我把衣服塞给她:“你们女孩子身体单薄,都冷成这样了还说不冷,快穿上吧,当心冻病了。”
老喜看看手中的衣服,又看看我与伴月,又把衣服扔给了我:“小子,多谢你的好意!只是我老喜头有洁癖,从不穿别人的衣服,还是你自己穿吧。”
我闻言气节,心道:“就你先前那身乞丐都不穿的衣服,还有满身缁泥,你还有洁癖,还嫌我赃。”
见老喜不穿,我抖开穿上,伴月见我穿上了衣服,她才三下两下的穿上。老喜划拉了一堆松枝,从他那一堆破衣服里摸出半盒火柴,边点了火边道:“这不就不冷了么,飞得在两套衣服上磨叽,真是的,活人还能叫尿憋死,哈哈哈。”
烤着火,老喜头又从他那堆破衣烂衫中摸出一个小口袋,从里面掏出烟袋锅,装好烟丝,凑到火上点着,闭眼抽了一口,憋了片刻,慢慢的吐出烟圈。

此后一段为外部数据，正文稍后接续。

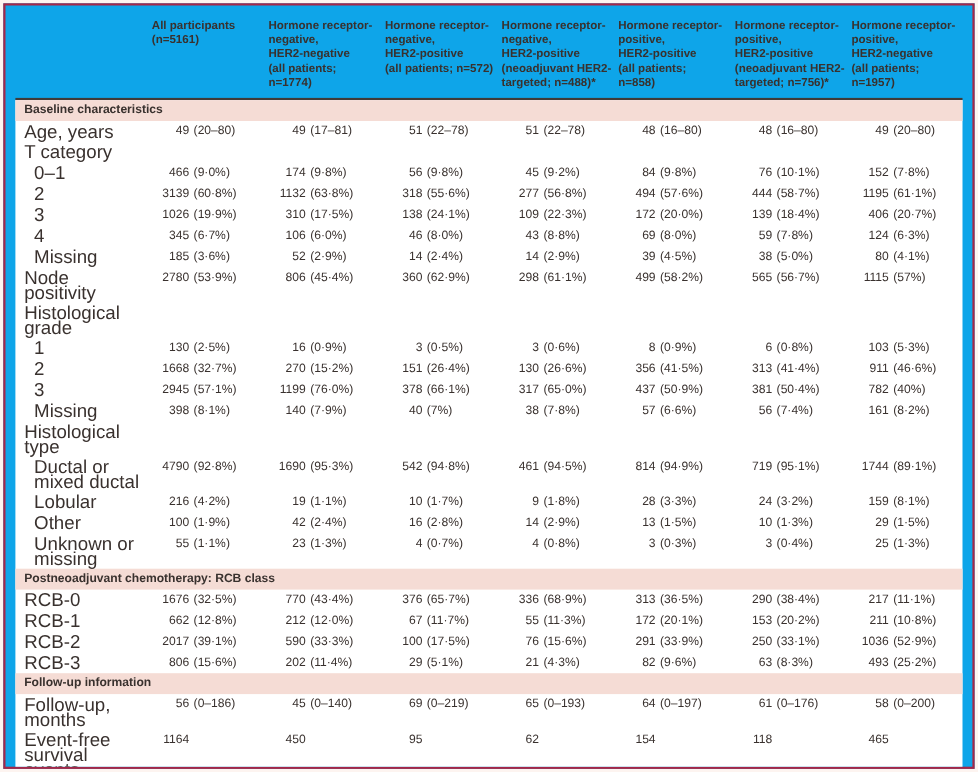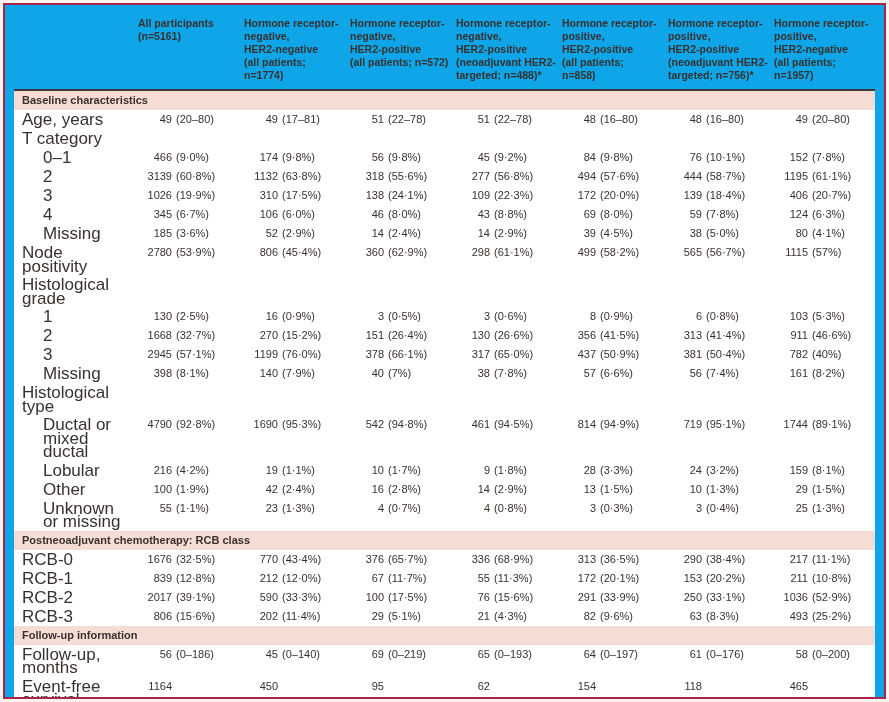--- a/index.html
+++ b/index.html
@@ -49,7 +49,7 @@
     line-height:13.5px;
     padding:3px 2px 2px 8px;
   }
-  .label-cell.indent { padding-left:17px;margin-left:12px; }
+  .label-cell.indent { padding-left:17px; }
   .value-cell {
     display:flex;
     font-size:11px;

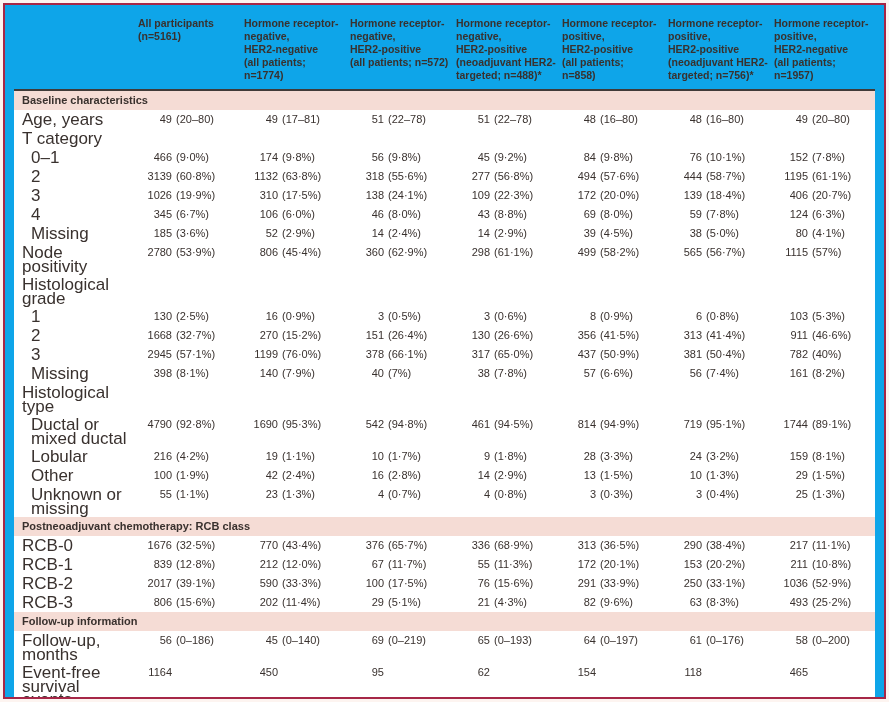--- a/index.html
+++ b/index.html
@@ -635,7 +635,7 @@
       <div class="row">
         <div class="label-cell">RCB-1</div>
         <div class="value-cell">
-          <span class="value-num">839</span>
+          <span class="value-num">662</span>
           <span class="value-paren">(12·8%)</span>
         </div>
         <div class="value-cell">

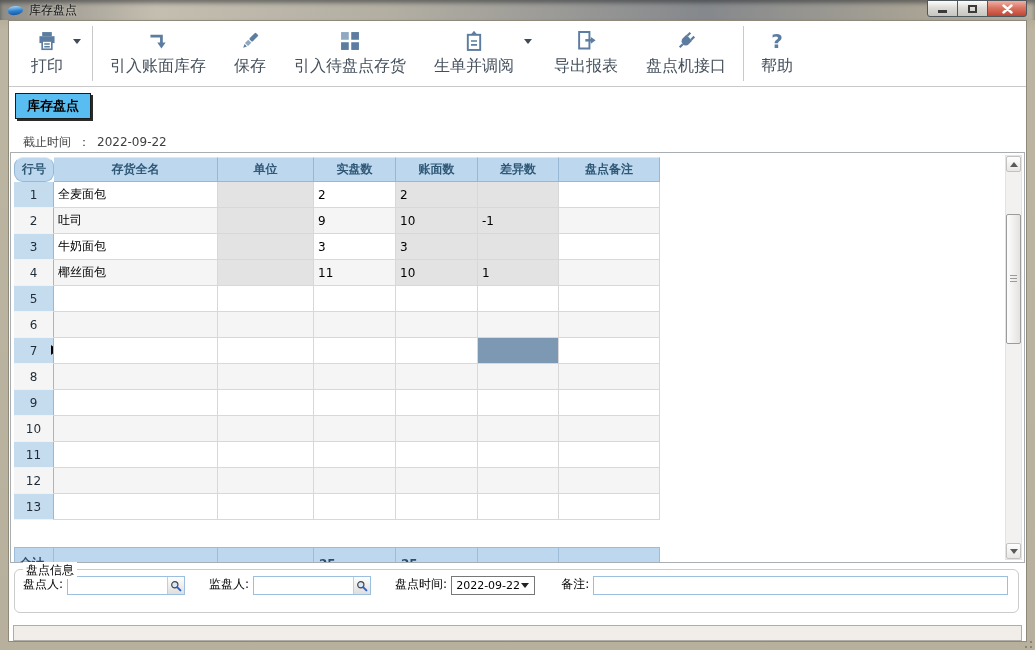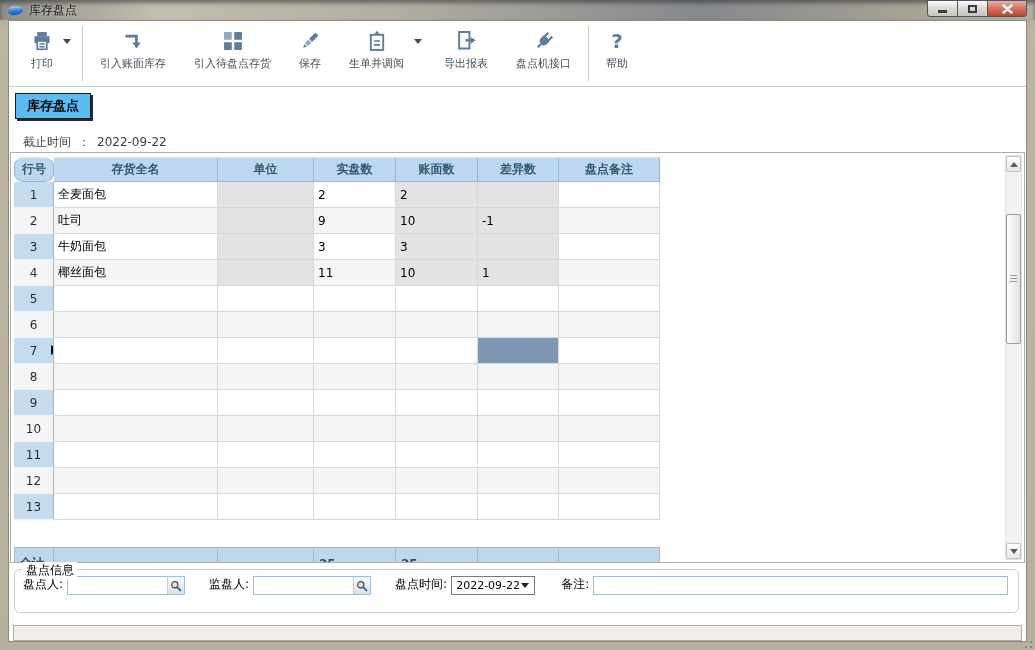--- a/index.html
+++ b/index.html
@@ -39,7 +39,7 @@
     padding:7px 14px 0; cursor:default; }
   .tbtn.with-drop { padding-right:26px; }
   .ticon { height:26px; display:flex; align-items:center; justify-content:center; }
-  .tlabel { font-size:11px; color:#44505c; margin-top:2px; white-space:nowrap; }
+  .tlabel { font-size:16px; color:#44505c; margin-top:2px; white-space:nowrap; }
   .tdrop { position:absolute; right:8px; top:18px; width:0; height:0;
     border-left:4px solid transparent; border-right:4px solid transparent;
     border-top:5px solid #3f4b58; }

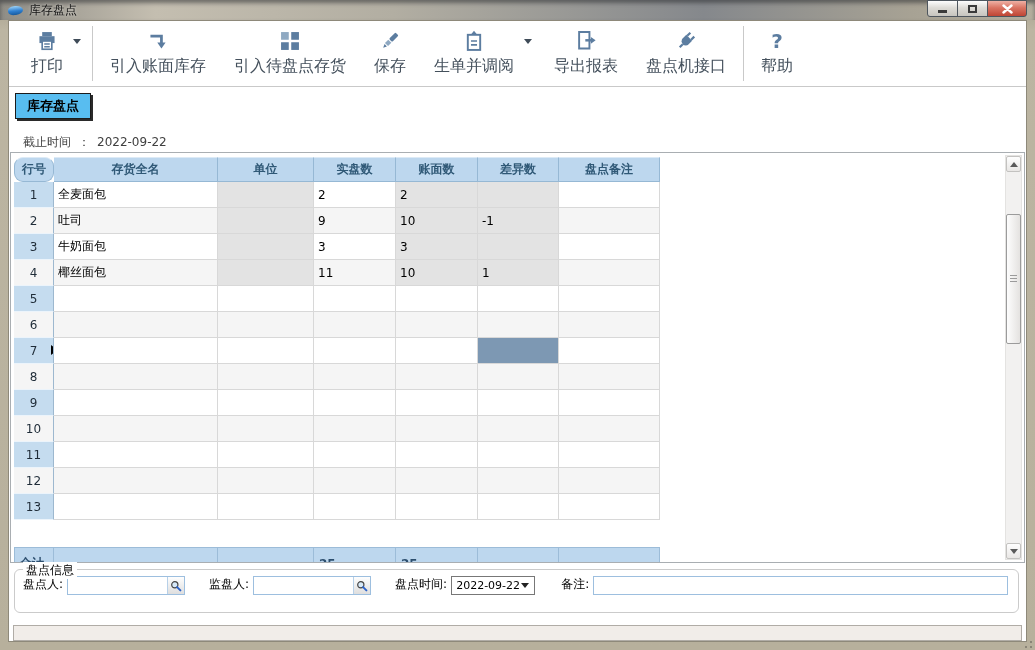--- a/index.html
+++ b/index.html
@@ -178,17 +178,6 @@
         <div class="tbtn">
           <div class="ticon">
             <svg width="22" height="22" viewBox="0 0 16 16">
-              <rect x="1.5" y="1.5" width="5.6" height="5.6" fill="#8fa9c2"></rect>
-              <rect x="8.9" y="1.5" width="5.6" height="5.6" fill="#5c7da0"></rect>
-              <rect x="1.5" y="8.9" width="5.6" height="5.6" fill="#5c7da0"></rect>
-              <rect x="8.9" y="8.9" width="5.6" height="5.6" fill="#5c7da0"></rect>
-            </svg>
-          </div>
-          <div class="tlabel">引入待盘点存货</div>
-        </div>
-        <div class="tbtn">
-          <div class="ticon">
-            <svg width="22" height="22" viewBox="0 0 16 16">
               <g transform="rotate(45 8 8)">
                 <rect x="6.4" y="0.8" width="3.2" height="6.6" rx="0.8" fill="#5c7da0"></rect>
                 <rect x="6.4" y="8.2" width="3.2" height="3.4" fill="#8fa9c2"></rect>
@@ -197,6 +186,17 @@
             </svg>
           </div>
           <div class="tlabel">保存</div>
+        </div>
+        <div class="tbtn">
+          <div class="ticon">
+            <svg width="22" height="22" viewBox="0 0 16 16">
+              <rect x="1.5" y="1.5" width="5.6" height="5.6" fill="#8fa9c2"></rect>
+              <rect x="8.9" y="1.5" width="5.6" height="5.6" fill="#5c7da0"></rect>
+              <rect x="1.5" y="8.9" width="5.6" height="5.6" fill="#5c7da0"></rect>
+              <rect x="8.9" y="8.9" width="5.6" height="5.6" fill="#5c7da0"></rect>
+            </svg>
+          </div>
+          <div class="tlabel">引入待盘点存货</div>
         </div>
         <div class="tbtn with-drop">
           <div class="ticon">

看着身上仅剩了内裤的老喜与他那陶醉的表情,伴月不禁掩嘴浅笑。老喜看伴月笑他,他把烟袋朝伴月一比划:“小丫头,你要不要也来一口,贼拉殆尽。”
伴月摇摇头:“不要,我不会抽烟。”
他又向我比划着:“小子,你来么?”
我摇头道:“这个还是你老人家自己享用吧,我们销售不了。”
见我们的样子,老喜摇头叹道:“暴殄天物,暴殄天物啊!这可是我老人家用一对老山参换来的,唉,不抽算了,我自己抽。”